Disruption is happening all around us, but despite “shake ups,” “Big data,” “Small data,” “IOT,” and “Blockchain,” often those in traditionally influential positions find it hard to facilitate and implement appropriate change.
Models that have worked in some cases for a lifetime get refitted into new models and its hard for those with traditional responsibilities to take a gamble on what is new. This is of course not wholey because of small thinking, but rather through the restriction in thinking that happens because of real world responsibility.
The costs of change for large organisations are of course huge, from tectonic shifts required in culture, to the changing of every day working practices for 10,000s – 100,000s of people change is difficult. Many of the stakeholders will share the Big Influencers/ change agents traditional mindsets. These are people who have got stuff done in the past and continue to aspire to apply their toolkit to the problems of the future.
These guys should not be written off, they add real value but importantly they evolve incrementally rather than generally in a disruptive way. Even the disruptive of this group can through process requirements see their ideas as set in stone. If it doesn’t fit a model they have seen, implimented or understood they won’t “get it,” and only when a new idea fits an existing lens is it seen for what it is, that being dynamic industry wide change.
As such for an idea to impact the big influencers it must become a “movement,” it essentially has to have a buzz word as regardless of how new anyone wants ideas to look deep and meaningful they have to
So how do you convert traditional bounded thinking into new thinking? The Answer engage the early adopters, those being the people in every industry who just don’t feel comfortable unless change is afoot. Cement the thoughts of the pragmatists through using real life use cases and testimonials from the early adopters.
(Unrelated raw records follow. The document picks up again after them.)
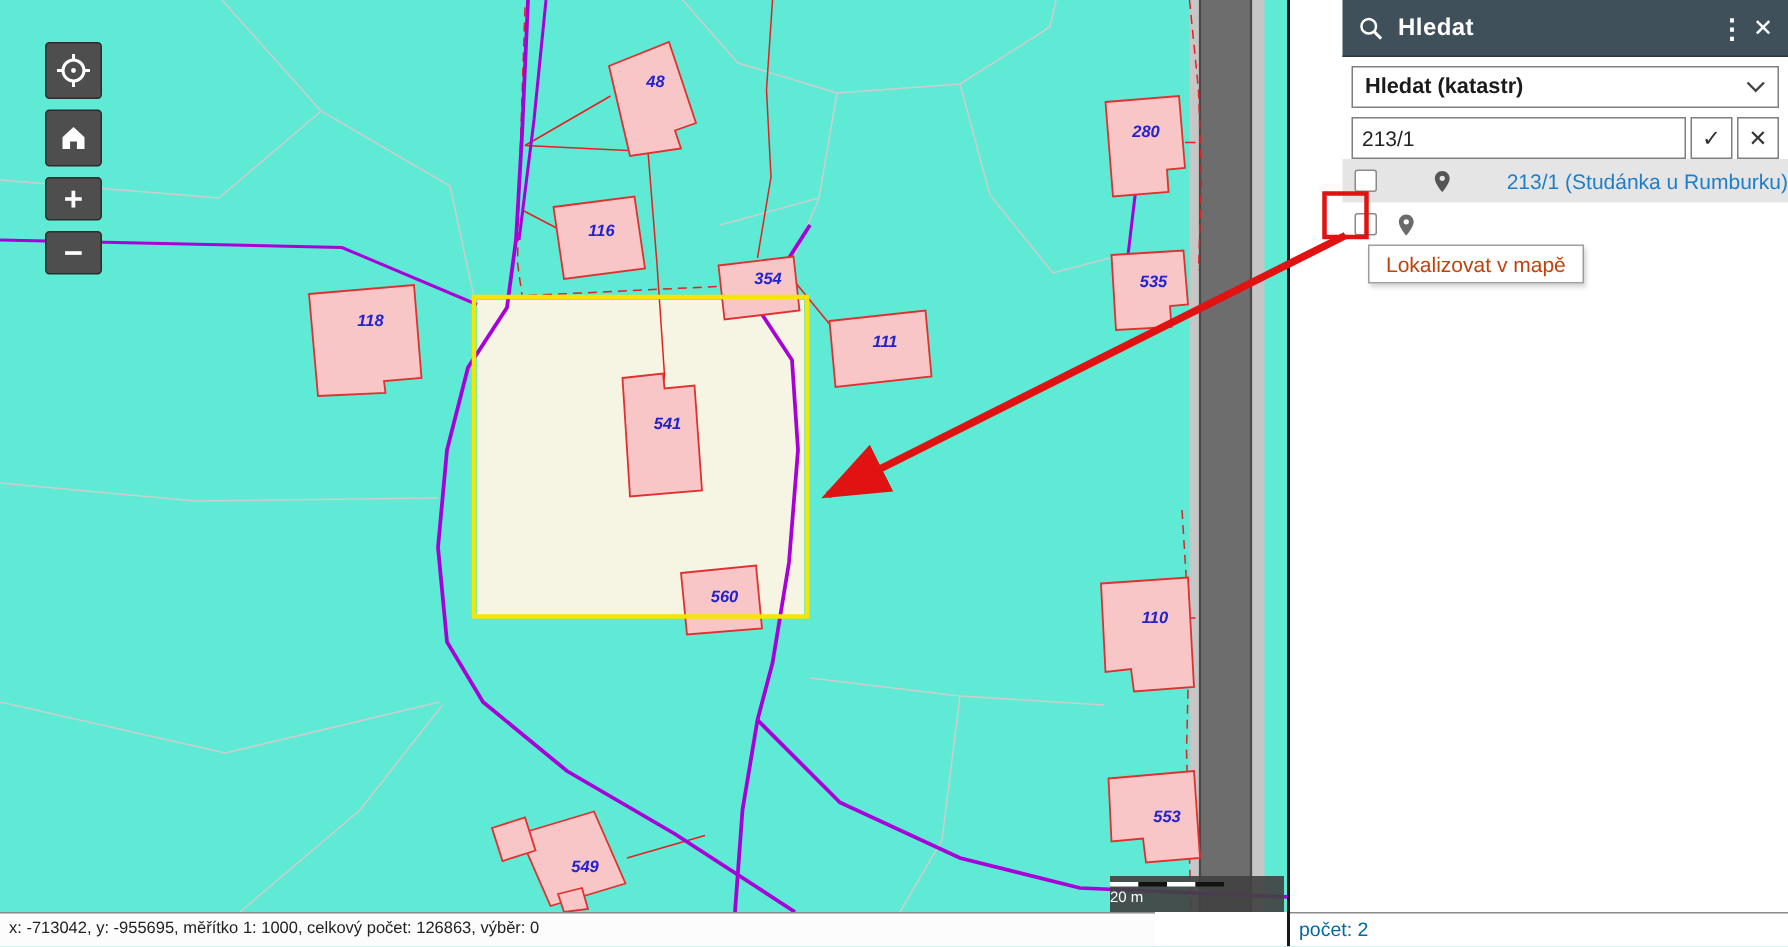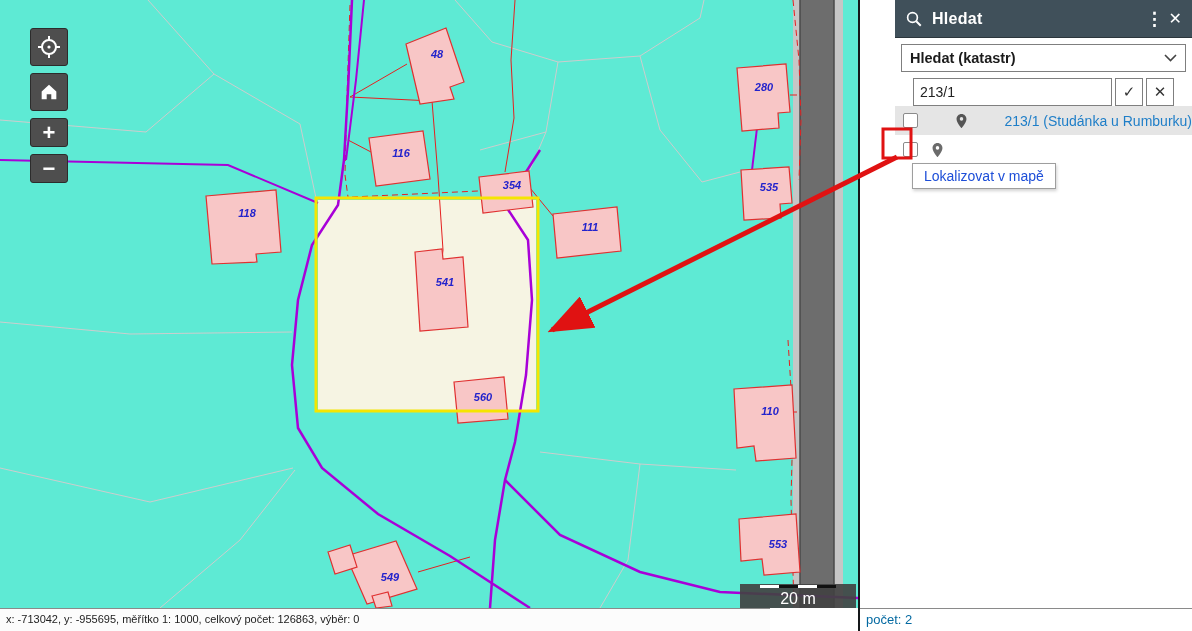--- a/index.html
+++ b/index.html
@@ -42,7 +42,7 @@
                align-items:center; justify-content:space-between; padding:0 8px; font-size:14.5px;
                font-weight:bold; color:#1b1b1b; cursor:pointer; }
 
-  .sb-search { margin:0 18px; display:flex; gap:3px; }
+  .sb-search { margin:0 6px; display:flex; gap:3px; }
   .sb-search input { flex:1; height:28px; border:1px solid #7f7f7f; padding:0 6px; font-size:14px;
                      font-family:"Liberation Sans", sans-serif; color:#222; }
   .sq-btn { width:28px; height:28px; background:#fff; border:1px solid #7f7f7f; display:flex;

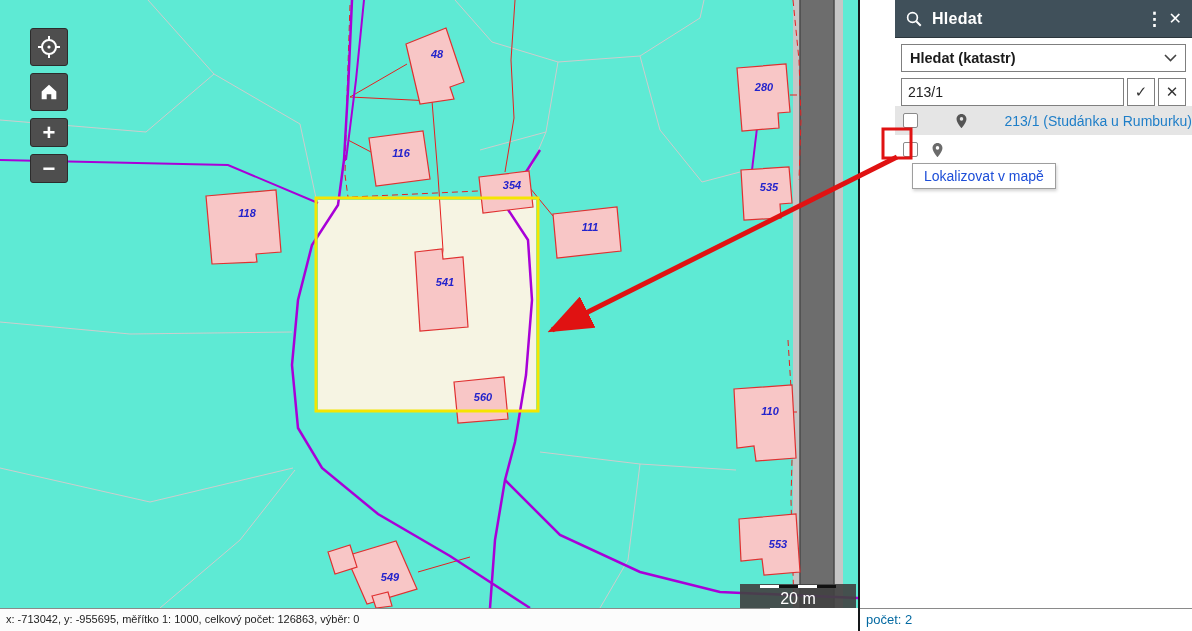--- a/index.html
+++ b/index.html
@@ -58,7 +58,7 @@
   .result-link { color:#1e7ec8; font-size:14px; cursor:pointer; white-space:nowrap; }
 
   .tooltip { position:absolute; left:52px; top:163px; background:#fff; border:1px solid #9e9e9e;
-             padding:4px 11px; font-size:14px; color:#1d4ed8; z-index:15; box-shadow:1px 2px 3px rgba(0,0,0,.18); }
+             padding:4px 11px; font-size:14px; color:#c2410c; z-index:15; box-shadow:1px 2px 3px rgba(0,0,0,.18); }
 
   .sb-count { position:absolute; left:0; bottom:0; width:100%; height:23px; background:#fff;
               border-top:1px solid #8a8a8a; font-size:13px; color:#0369a1; line-height:21px; padding-left:6px; }

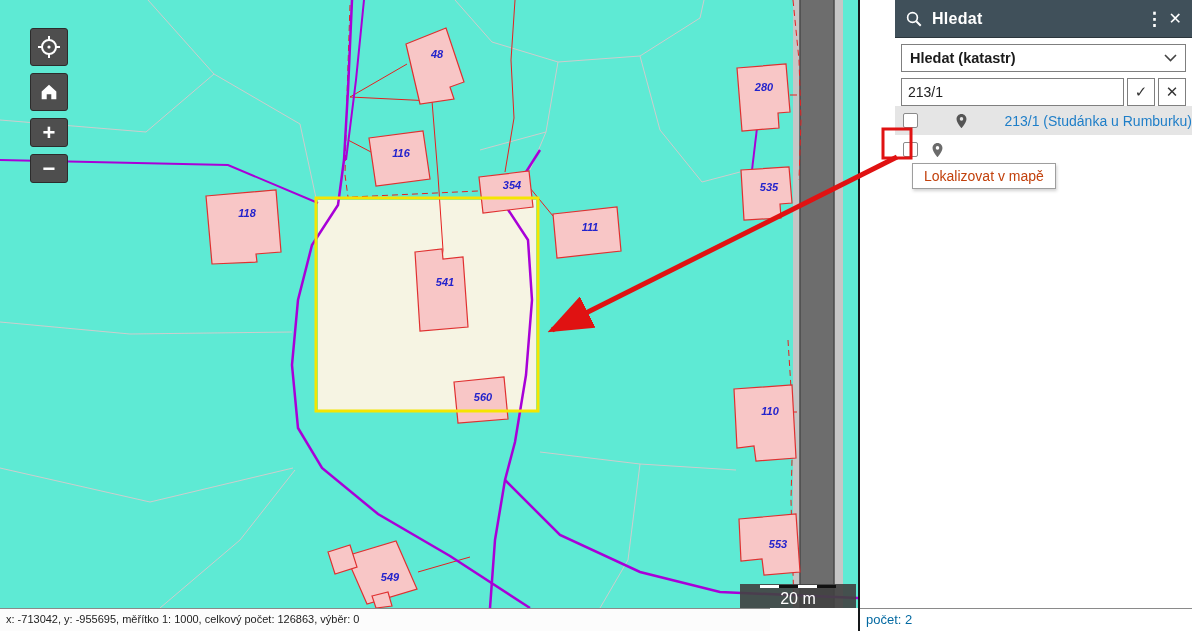--- a/index.html
+++ b/index.html
@@ -18,8 +18,8 @@
   .mbtn.sm { height:29px; font-size:22px; font-weight:bold; line-height:1; }
 
   .scalebar { position:absolute; left:740px; top:584px; width:116px; height:24px; z-index:10;
-              background:rgba(66,66,66,0.92); color:#fff; font-size:16px;
-              display:flex; flex-direction:column; align-items:center; justify-content:center; }
+              background:rgba(66,66,66,0.92); color:#fff; font-size:10px;
+              display:flex; flex-direction:column; align-items:flex-start; justify-content:center; }
   .scale-strip { display:flex; width:76px; height:3px; margin-bottom:2px; }
   .scale-strip span { flex:1; }
   .scale-strip span:nth-child(odd) { background:#ffffff; }

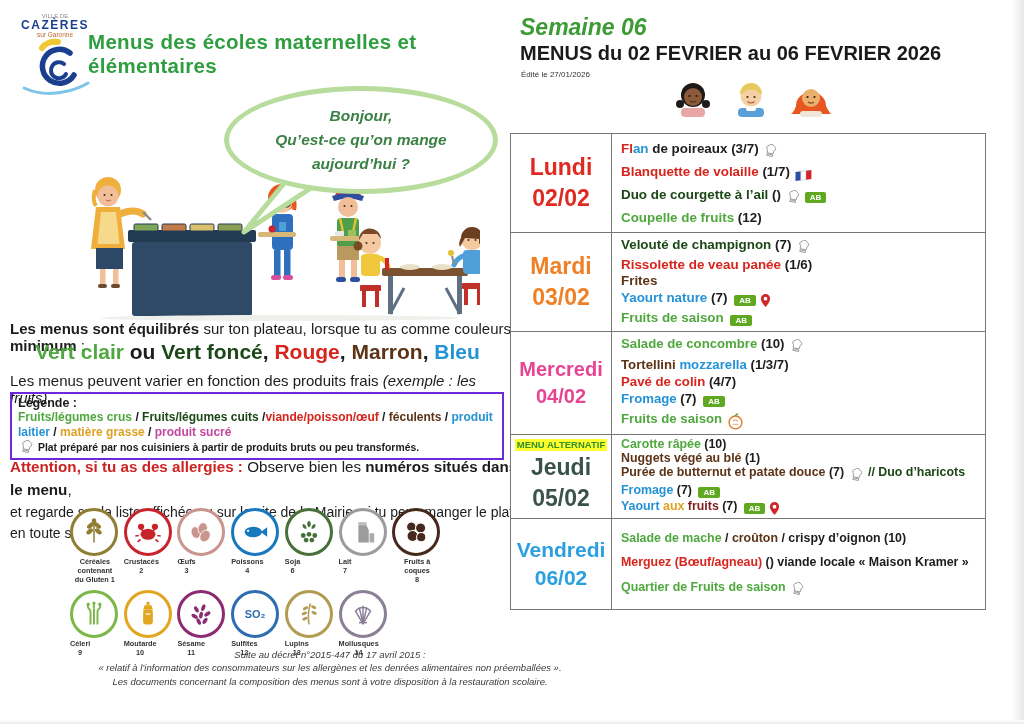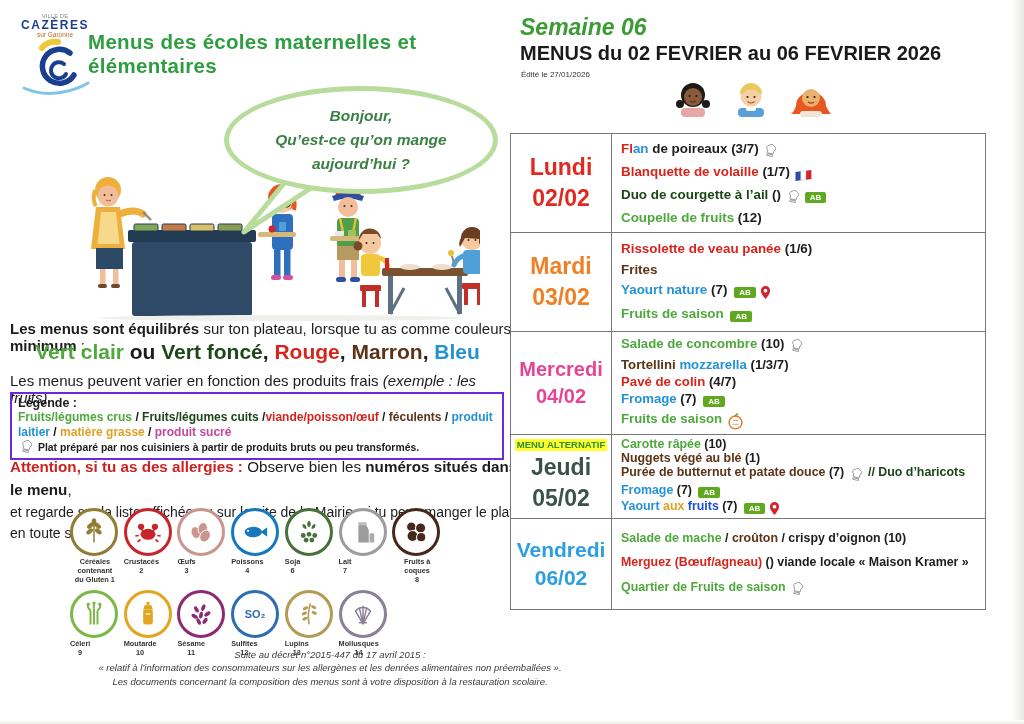--- a/index.html
+++ b/index.html
@@ -481,6 +481,12 @@
         <div>03/02</div>
       </div>
       <div class="icell" style="font-size: 13.4px;">
+        <div class="iline"><span style="color: rgb(28, 71, 22);">Velouté de champignon </span><span style="color: rgb(28, 28, 28);">(7) </span><span class="micon"><svg width="15" height="15" viewBox="0 0 20 20">
+              <g transform="rotate(12 10 10)">
+                <path d="M5.5 8 a3 3 0 0 1 1 -5.6 a4 4 0 0 1 7 0 a3 3 0 0 1 1 5.6 l-0.6 4.5 h-7.8z" fill="#fff" stroke="#909090" stroke-width="1.1"></path>
+                <path d="M6.2 13.8 h7.6 v2.2 h-7.6z" fill="#fff" stroke="#909090" stroke-width="1.1"></path>
+              </g>
+            </svg></span></div>
         <div class="iline"><span style="color: rgb(215, 36, 28);">Rissolette de veau panée </span><span style="color: rgb(28, 28, 28);">(1/6)</span></div>
         <div class="iline"><span style="color: rgb(92, 51, 23);">Frites</span></div>
         <div class="iline"><span style="color: rgb(36, 147, 214);">Yaourt nature </span><span style="color: rgb(28, 28, 28);">(7) </span><span class="micon"><span class="bio">AB</span></span><span class="micon"><svg width="11" height="15" viewBox="0 0 12 16">

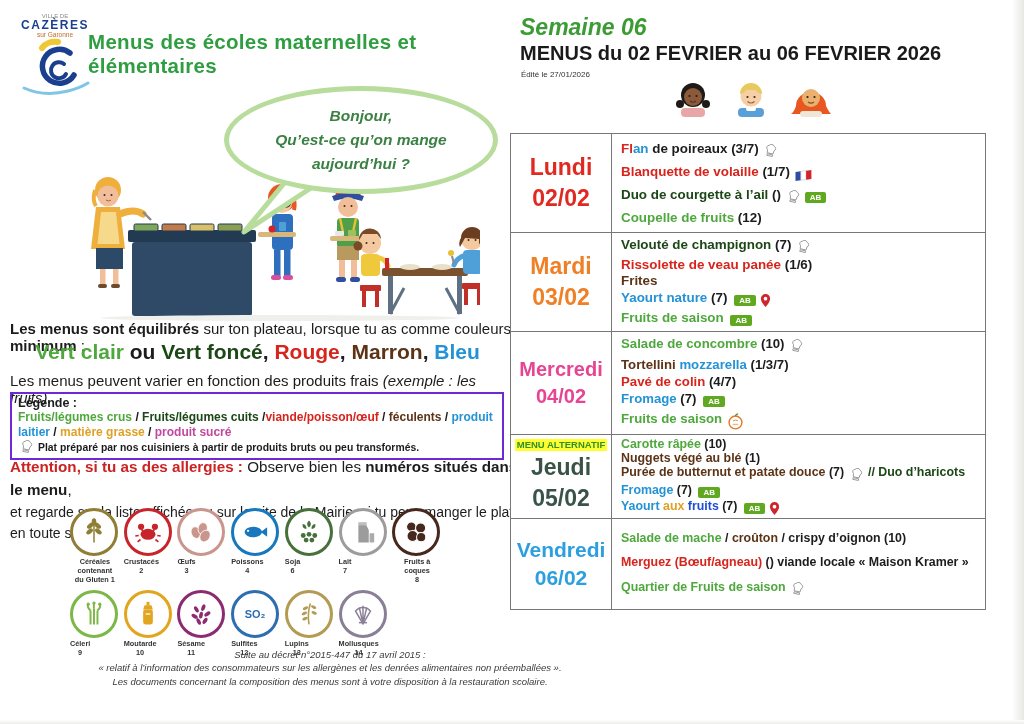--- a/index.html
+++ b/index.html
@@ -535,7 +535,7 @@
               </g>
             </svg></span><span style="color: rgb(28, 71, 22);"> // Duo d’haricots</span></div>
         <div class="iline"><span style="color: rgb(36, 147, 214);">Fromage </span><span style="color: rgb(28, 28, 28);">(7) </span><span class="micon"><span class="bio">AB</span></span></div>
-        <div class="iline"><span style="color: rgb(36, 147, 214);">Yaourt </span><span style="color: rgb(223, 160, 38);">aux </span><span style="color: #1d4ed8;">fruits </span><span style="color: rgb(28, 28, 28);">(7) </span><span class="micon"><span class="bio">AB</span></span><span class="micon"><svg width="11" height="15" viewBox="0 0 12 16">
+        <div class="iline"><span style="color: rgb(36, 147, 214);">Yaourt </span><span style="color: rgb(223, 160, 38);">aux </span><span style="color: #7f1d1d;">fruits </span><span style="color: rgb(28, 28, 28);">(7) </span><span class="micon"><span class="bio">AB</span></span><span class="micon"><svg width="11" height="15" viewBox="0 0 12 16">
               <path d="M6 1 C3.2 1 1 3.2 1 6 c0 3.8 5 9 5 9 s5 -5.2 5 -9 C11 3.2 8.8 1 6 1z" fill="#D0252B"></path>
               <circle cx="6" cy="6" r="2" fill="#fff"></circle>
             </svg></span></div>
Through this you can create a paradigm shift in culture so when someone decides to stand up for the idea they may be putting their neck on the line to some extent, but they won’t be in line for the chop, and a career of good planning and attention delivery isn’t destroyed by having the wrong hunch.
Remember market disruption takes years not months. Google started 1995 but it was in 2002 that it launched its killer app for monetisation that being “pay per click.” It’s taken the world a long time to value Facebook in monetary terms but it since establishment in 2005 in 2015 it turns over $17.93BN having disrupted interpersonal communication forever. Tectonic shifts in practice do come and when they come it’s those that have influenced and led the change that tend to capitalise on opportunity most.
The answer from my nascent point of view is to be pragmatic, bring people along with you, and capitalise on influence, don’t distance the “Nay Sayers,” for the problem with them is simply that your idea is not ready for them until it’s nearer to that shift point, a problem for you not for them. It’s when you reach that point that they will help you make the difference. Continuously ask the question what can I do next… You have to survive until as a market entrant you cause genuine disruption, and it’s only through picking up advocates along the way that that will happen. There is no doubt an art to these practices, arts I am still a student of. There is no one way to do it, happenstance will have its place. My advice is to try and learn and hopefully one day you as a reader will realize and reshape your dream to fit the needs of the influencers of the world you work with.